Think of it , a robotic arm could have 4 times the power of a well trained meaty muscled arm .And our generation has 4 times the lifespan of the Ancient Egyptians.

Giving someone a punch with that would crush their skulls , or tear your car door off .Reality check, please. We don't need robotic arms - we have these
http://tbn0.google.com/images?q=tbn:Rb_s45ct44Hc8M:http://www.airsplat.com/Images/ER-UTG-M-AK-47.gif
You're making this kind of firepower sound like something new. We're not in the Stone Age anymore, we're in the modern-day world with atomic bombs, machine guns, and rockets. I don't worry the least bit about an arm that could crush my skull. They invented such a weapon in the Stone Age. It's called a club.

And even if you're strong enough to rip out a car door or smash skulls, so what? Many people in the world are that strong (watch a sumo-wrestling match or one of those shows where super-strong men compete to push trailers the fastest down a course)? We don't go about restraining them, do we? Do sumo wrestlers and boxing champions need to walk around in handcuffs because they otherwise smash someone's face?

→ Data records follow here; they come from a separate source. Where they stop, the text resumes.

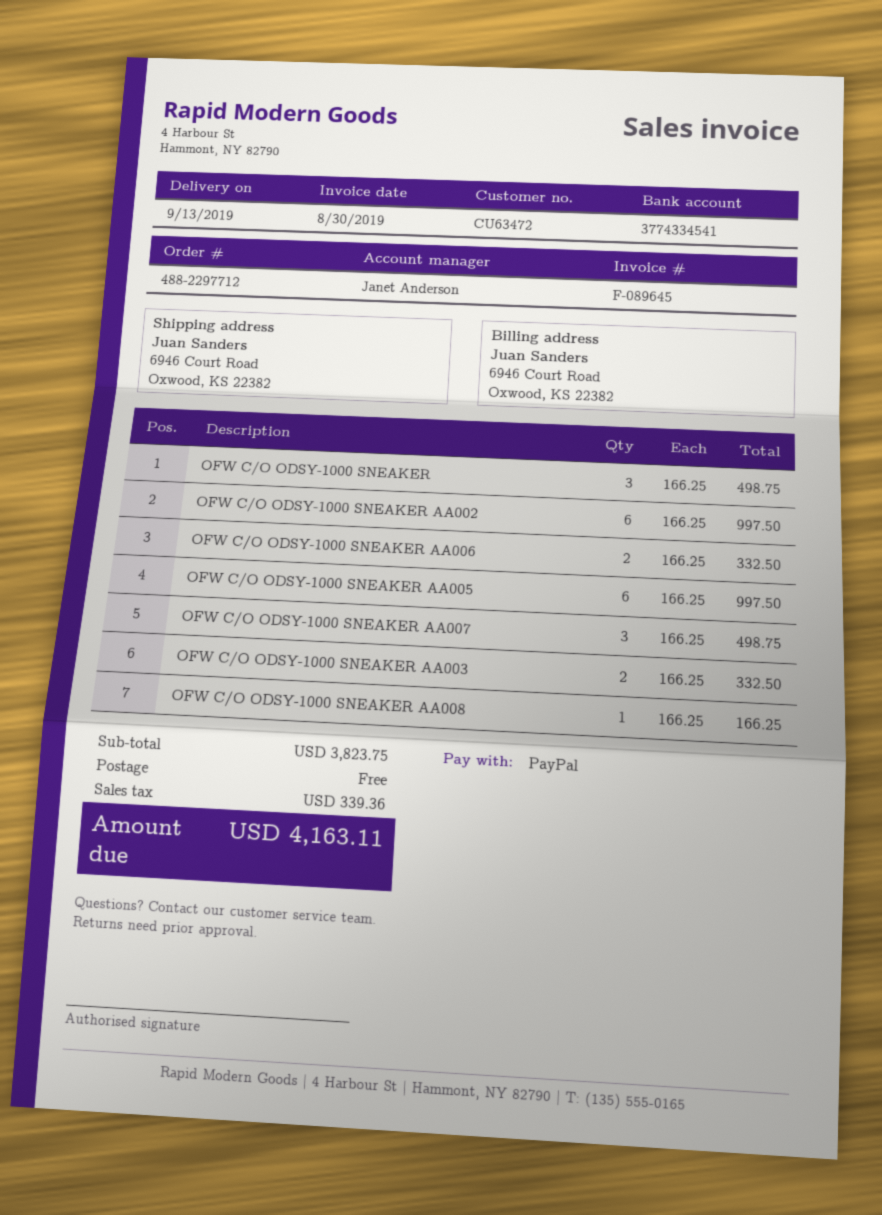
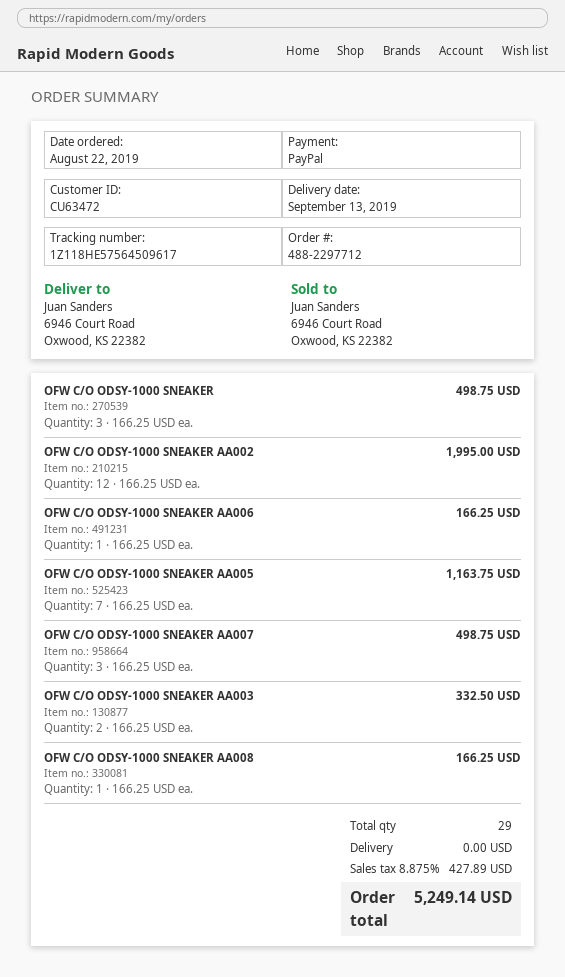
OFW C/O ODSY-1000 SNEAKER AA002: 6 x 166.25 = 997.50 -> 12 x 166.25 = 1995.00
OFW C/O ODSY-1000 SNEAKER AA006: 2 x 166.25 = 332.50 -> 1 x 166.25 = 166.25
OFW C/O ODSY-1000 SNEAKER AA005: 6 x 166.25 = 997.50 -> 7 x 166.25 = 1163.75
tax: 339.36 -> 427.89
total: 4163.11 -> 5249.14

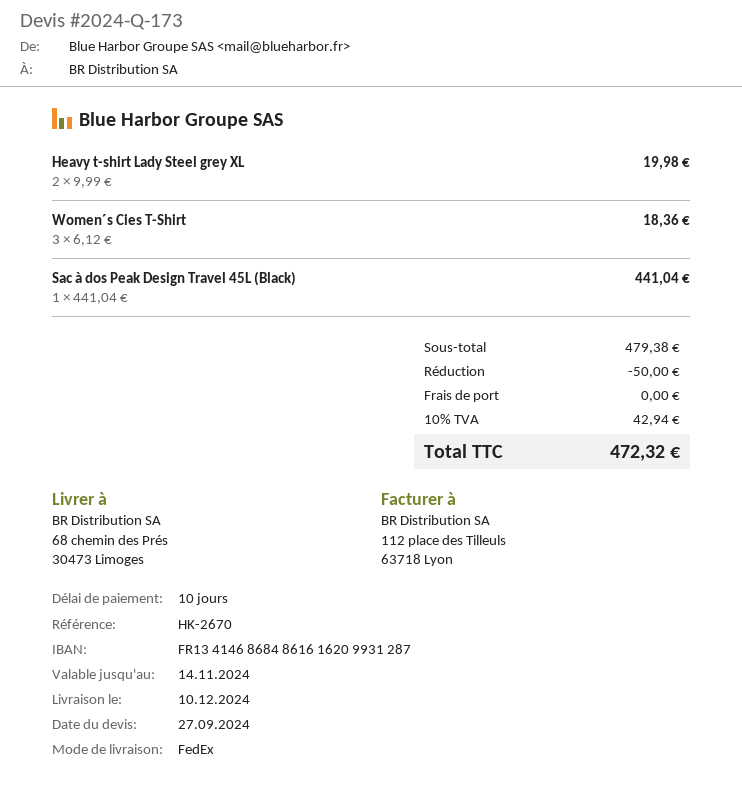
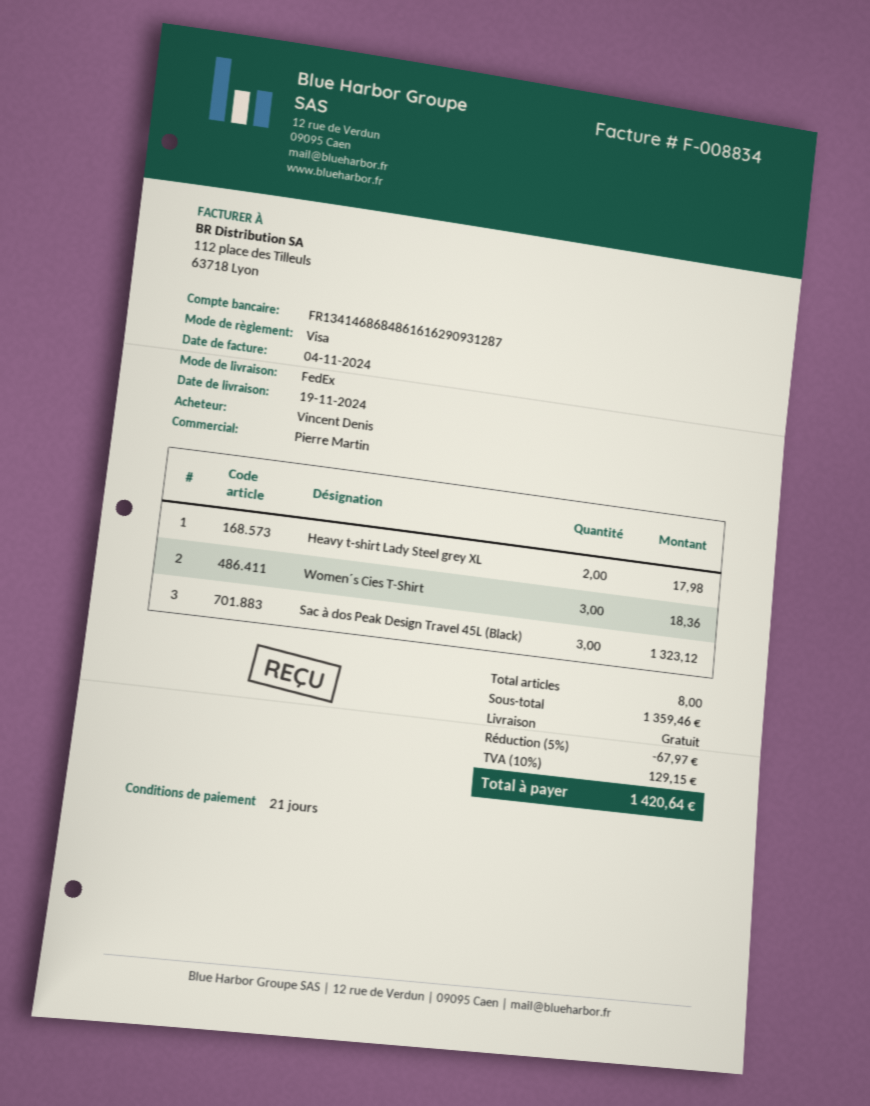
delivery date: 2024-12-10 -> 2024-11-19
payment terms: 10 days -> 21 days
bank account: FR1341468684861616209931287 -> FR1341468684861616290931287
Heavy t-shirt Lady Steel grey XL: 2 for 19.98 -> 2 for 17.98
Sac à dos Peak Design Travel 45L (Black): 1 for 441.04 -> 3 for 1323.12
subtotal: 479.38 -> 1359.46
discount: 50.00 -> 67.97
tax: 10% = 42.94 -> 10% = 129.15
total: 472.32 -> 1420.64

How would you setup a control system , that doesn't look to tyrannic , but doesn't give to much freedom so you can go to the black market and put laser lights in your fingertips to annoy your teacher beyond belief.And that'd be different to simply buying a laser pointer how?

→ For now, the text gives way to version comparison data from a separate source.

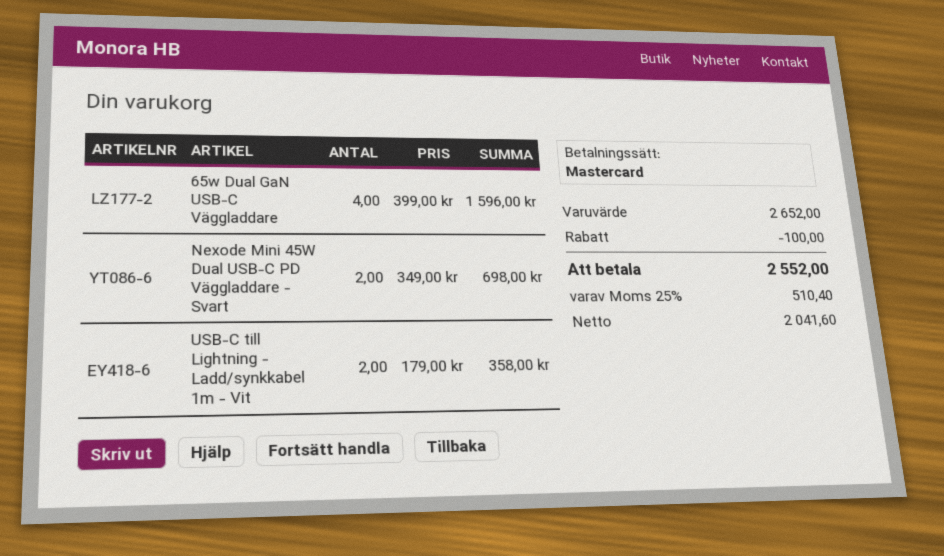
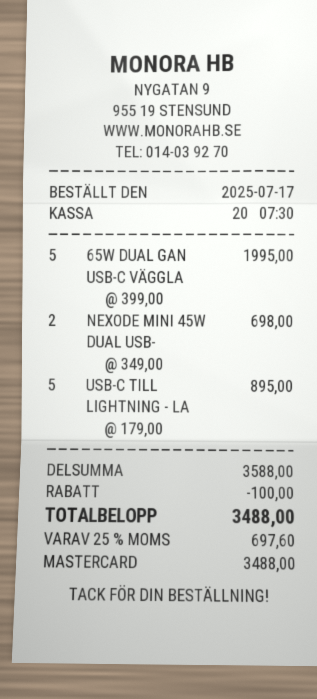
65w Dual GaN USB-C Väggladdare: 4 x 399.00 = 1596.00 -> 5 x 399.00 = 1995.00
USB-C till Lightning - Ladd/synkkabel 1m - Vit: 2 x 179.00 = 358.00 -> 5 x 179.00 = 895.00
subtotal: 2652.00 -> 3588.00
tax: 25% = 510.40 -> 25% = 697.60
total: 2552.00 -> 3488.00

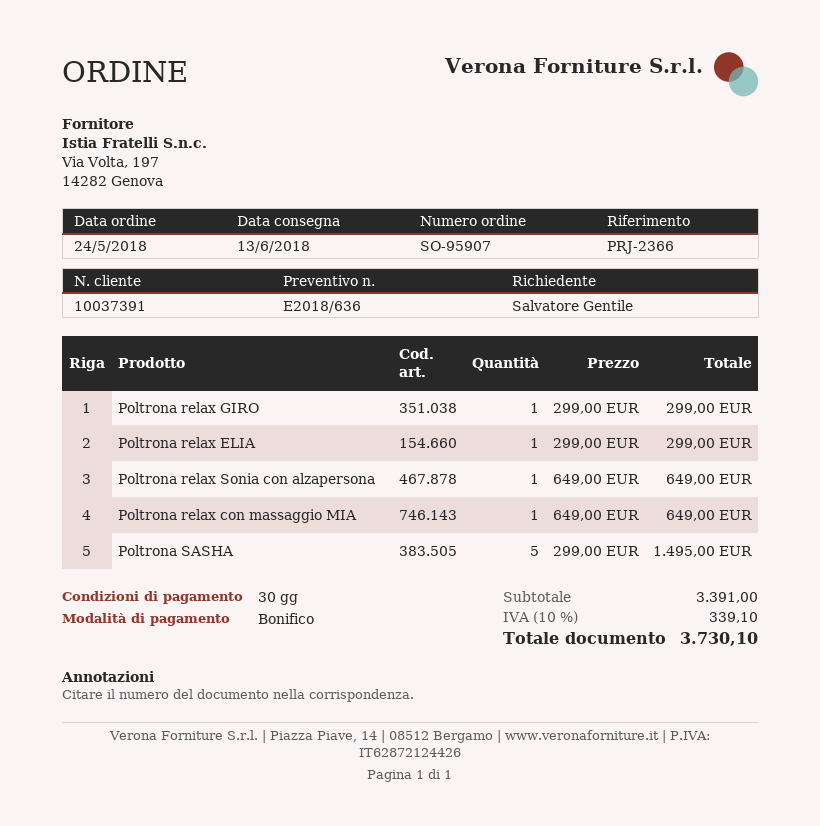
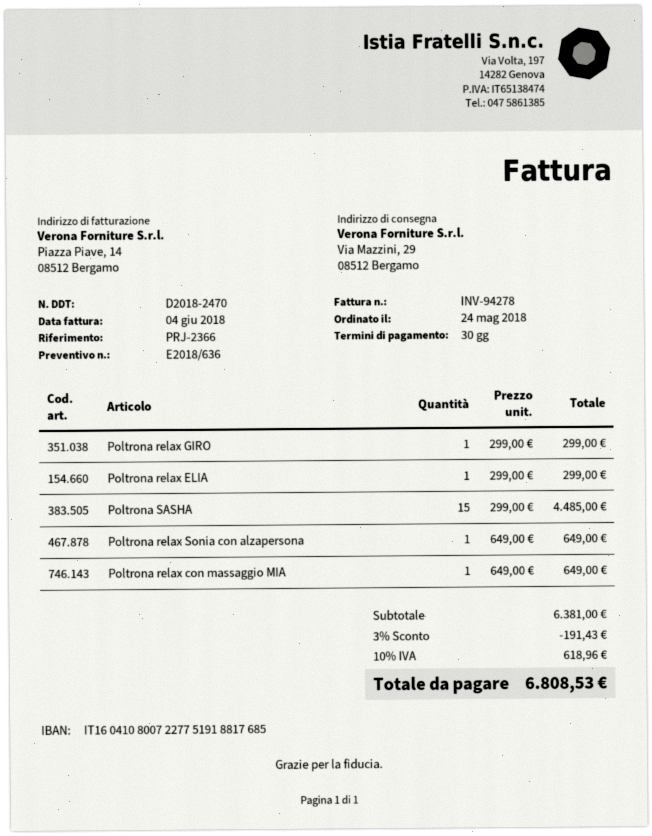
Poltrona SASHA: 5 x 299.00 = 1495.00 -> 15 x 299.00 = 4485.00
subtotal: 3391.00 -> 6381.00
discount: none -> 3% = 191.43
tax: 10% = 339.10 -> 10% = 618.96
total: 3730.10 -> 6808.53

Though I like the idea to expand my brain , I'm a sucker in Math and so I wouldn't mind a calculator or logics divice added to my head.If such things are developed, there'll no doubt be ways to keep students from using them to cheat.

You would get all the same persons everywhere , cause they HAVE to use all the same products ...Why, though? Existing mechanical aids (glasses, artificial legs, contact lenses, hearing aids, etc.) are all different, and, in the case of vital stuff like artificial hearts, kinda need to pass quality control anyway. Pacemakers don't crash and require reboots every other second, nor will they ever unless we descend into a Soviet Russia-style regime when medicine is below sub-standard and saving lives is not considered important.

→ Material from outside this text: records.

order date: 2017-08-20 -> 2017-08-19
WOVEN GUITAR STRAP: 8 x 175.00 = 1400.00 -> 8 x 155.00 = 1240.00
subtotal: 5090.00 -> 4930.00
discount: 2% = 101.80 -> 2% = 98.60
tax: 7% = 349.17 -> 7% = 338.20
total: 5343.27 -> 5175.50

As for 'all being the same people', you're thinking in sci-fi terms, where everyone look like Terminators or something. Have you seen the artificial hands prostheses they're developing? They look pretty much just like human hands, and you can even control them rudimentary through brain signals, pretty much the same way you control your natural hands.

Think of it this way: you're going to buy contact lenses. The lenses are all from the same producer. Yet they're all different colours, and even if everyone in the world required contacts, all from the same producer, they'd still have different-colored contacts - unless of course they all got hit by some sort of huge fad or something.

Yes, technically this could lead to a dystopia where the ruling elite is much stronger, smarter, and so on than the proletariat. But this is not exactly a new risk. We already have ways to make ourselves much stronger and smarter than everyone else, don't we? If I lift weights seven days a week at the nearest fitness gyms, I would eventually become really strong, right? So technically, we could have a dystopia where fitness studios, weight-lifting and steroids were limited to the ruling elite and the proletariat was a bunch of piss-weak, unfit wretches.

Yet we're not the least bit afraid of training studios.

Web Rider
12-18-2007, 08:26 PM
Honestly it would make more sense to do the Shadowrun Rigger method rather than the General Grievous method. Tap into neural functions to control mechanical creations(vehicles).

The pointed difference between the two is that "peoples" bodies in Shadowrun were not destroyed. Grievous is essentially a major amputee because his body was destroyed.


You would get all the same persons everywhere , cause they HAVE to use all the same products ...
Except for different appearances, people ARE the same everywhere, and we all do use all the same parts. Sure, they come in a variety of shapes, and two primary designs(male and female), but if you were to compare my arm to the arm of anyone else in the world, the setup would be exactly the same.

And as far as that goes, your outsides are purely aesthetics anyway, and that's the simplest part of building a machine, the box it comes in.